Absolutely. Because cannabis affects everyone differently—and because dose, terpene profile, and setting all interact—keeping a journal of what you use and how it makes you feel is one of the most powerful things you can do. Over time, patterns emerge: you’ll discover which terpene profiles work best for your specific stress patterns and which doses hit the sweet spot.
Sources
- Childs, E., et al. (2017). “Dose-related effects of delta-9-THC on emotional responses to acute psychosocial stress.” Drug and Alcohol Dependence, 177, 136-144.
- Shannon, S., et al. (2019). “Cannabidiol in Anxiety and Sleep: A Large Case Series.” The Permanente Journal, 23, 18-041.
- Hillard, C.J. (2014). “Stress regulates endocannabinoid-CB1 receptor signaling.” Seminars in Immunology, 26(5), 380-388.
- Hill, M.N., et al. (2013). “Reductions in circulating endocannabinoid levels in individuals with post-traumatic stress disorder.” Psychoneuroendocrinology, 38(12), 2952-2961.
- Bisogno, T., et al. (2001). “Molecular targets for cannabidiol and its synthetic analogues.” British Journal of Pharmacology, 134(4), 845-852.
- Linck, V.M., et al. (2010). “Effects of inhaled linalool in anxiety, social interaction and aggressive behavior in mice.” Phytomedicine, 17(8-9), 679-683.
- Nakamura, A., et al. (2009). “Stress Repression in Restrained Rats by (R)-(−)-Linalool Inhalation.” Journal of Agricultural and Food Chemistry, 57(12), 5480-5485.
- do Vale, T.G., et al. (2002). “Central effects of citral, myrcene and limonene, constituents of essential oil chemotypes from Lippia alba.” Phytomedicine, 9(8), 709-714.

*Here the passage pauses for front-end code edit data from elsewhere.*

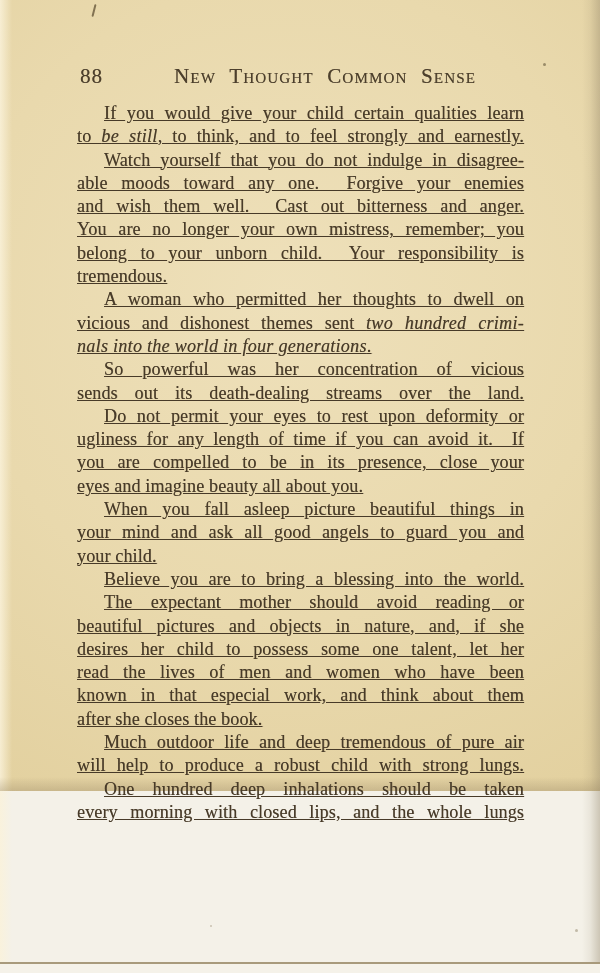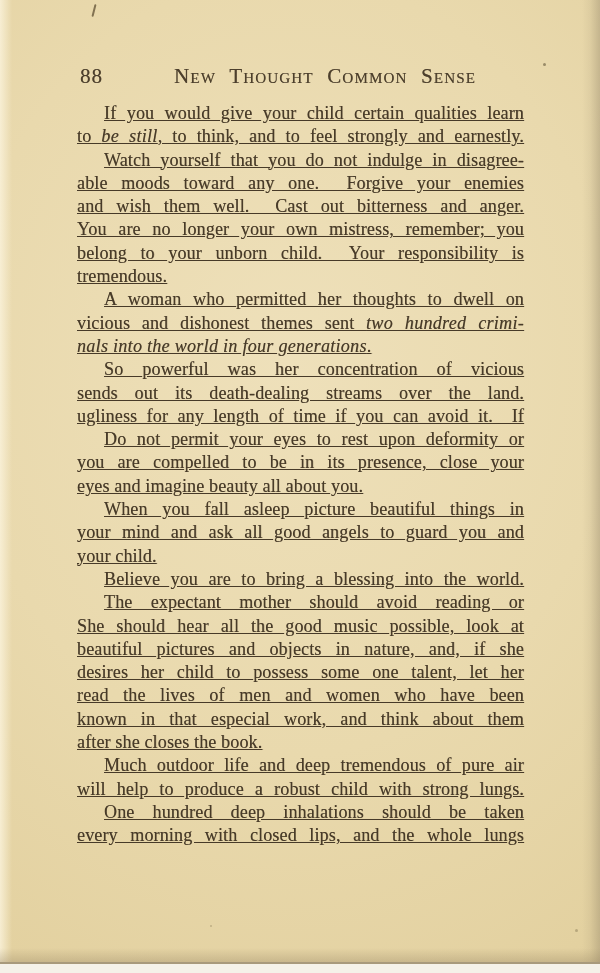--- a/index.html
+++ b/index.html
@@ -13,7 +13,7 @@
     background: #f4f1e8;
   }
   .page {
-    position: absolute; left: 0; top: 0; width: 600px; height: 962px;
+    position: absolute; left: 0; top: 0; width: 600px; height: 791px;
     background:
       radial-gradient(ellipse 120% 90% at 48% 38%,
         #eee0ba 0%, #e9d9ad 45%, #e3d1a0 78%, #d9c691 100%);

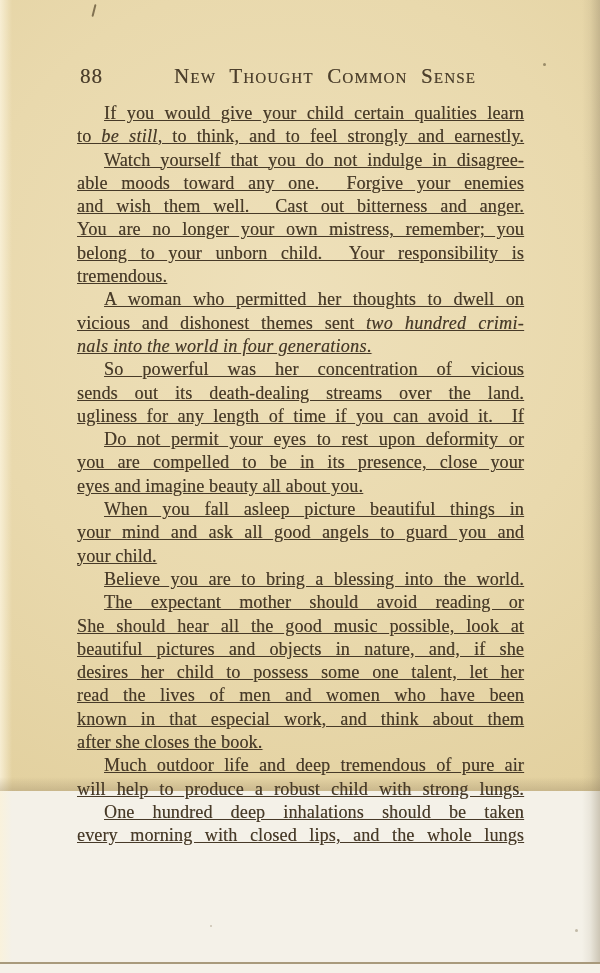--- a/index.html
+++ b/index.html
@@ -106,8 +106,8 @@
         <div class="line left"><span class="em">nals into the world in four generations</span><span class="rm">.</span></div>
         <div class="line indent"><span class="rm">So powerful was her concentration of vicious</span></div>
         <div class="line"><span class="rm">sends out its death-dealing streams over the land.</span></div>
+        <div class="line indent"><span class="rm">Do not permit your eyes to rest upon deformity or</span></div>
         <div class="line"><span class="rm">ugliness for any length of time if you can avoid it.&nbsp; If</span></div>
-        <div class="line indent"><span class="rm">Do not permit your eyes to rest upon deformity or</span></div>
         <div class="line"><span class="rm">you are compelled to be in its presence, close your</span></div>
         <div class="line left"><span class="rm">eyes and imagine beauty all about you.</span></div>
         <div class="line indent"><span class="rm">When you fall asleep picture beautiful things in</span></div>

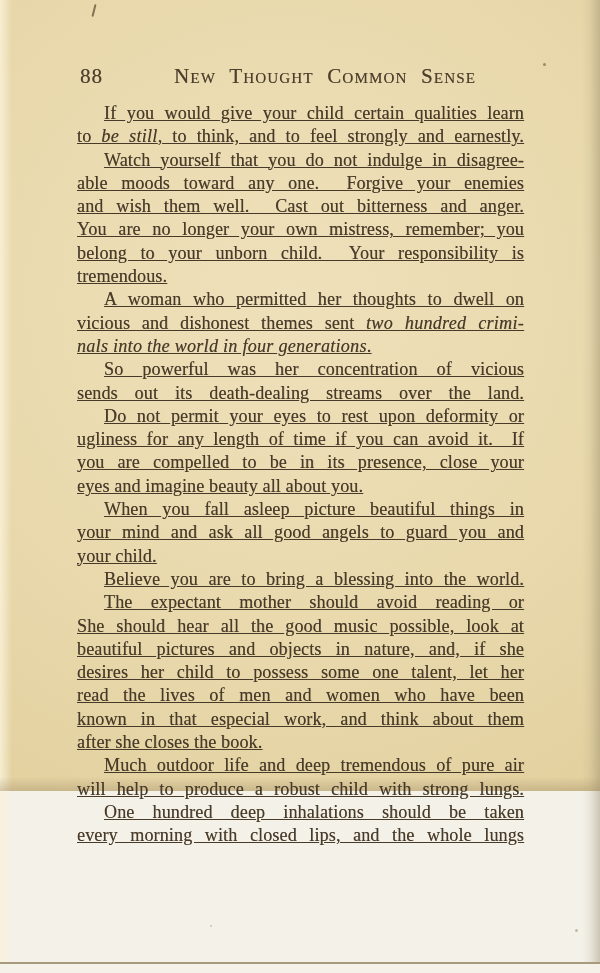--- a/index.html
+++ b/index.html
@@ -115,7 +115,6 @@
         <div class="line left"><span class="rm">your child.</span></div>
         <div class="line indent"><span class="rm">Believe you are to bring a blessing into the world.</span></div>
         <div class="line indent"><span class="rm">The expectant mother should avoid reading or</span></div>
-        <div class="line"><span class="rm">She should hear all the good music possible, look at</span></div>
         <div class="line"><span class="rm">beautiful pictures and objects in nature, and, if she</span></div>
         <div class="line"><span class="rm">desires her child to possess some one talent, let her</span></div>
         <div class="line"><span class="rm">read the lives of men and women who have been</span></div>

- Lima, N.G., et al. (2013). “Anxiolytic-like activity and GC-MS analysis of (R)-(+)-limonene fragrance.” Pharmacology Biochemistry and Behavior, 103(3), 529-534.
- Bahi, A., et al. (2014). “Beta-caryophyllene, a CB2 receptor agonist produces multiple behavioral changes relevant to anxiety and depression in mice.” Physiology & Behavior, 135, 119-124.
- Cuttler, C., et al. (2024). “Multimodal examination of daily stress rhythms in chronic Cannabis users.” Psychopharmacology. doi:10.1007/s00213-024-06709-3.
- Kosiba, J.D., et al. (2019). “Patient-reported use of medical cannabis for pain, anxiety, and depression symptoms.” Social Science & Medicine, 233, 181-184.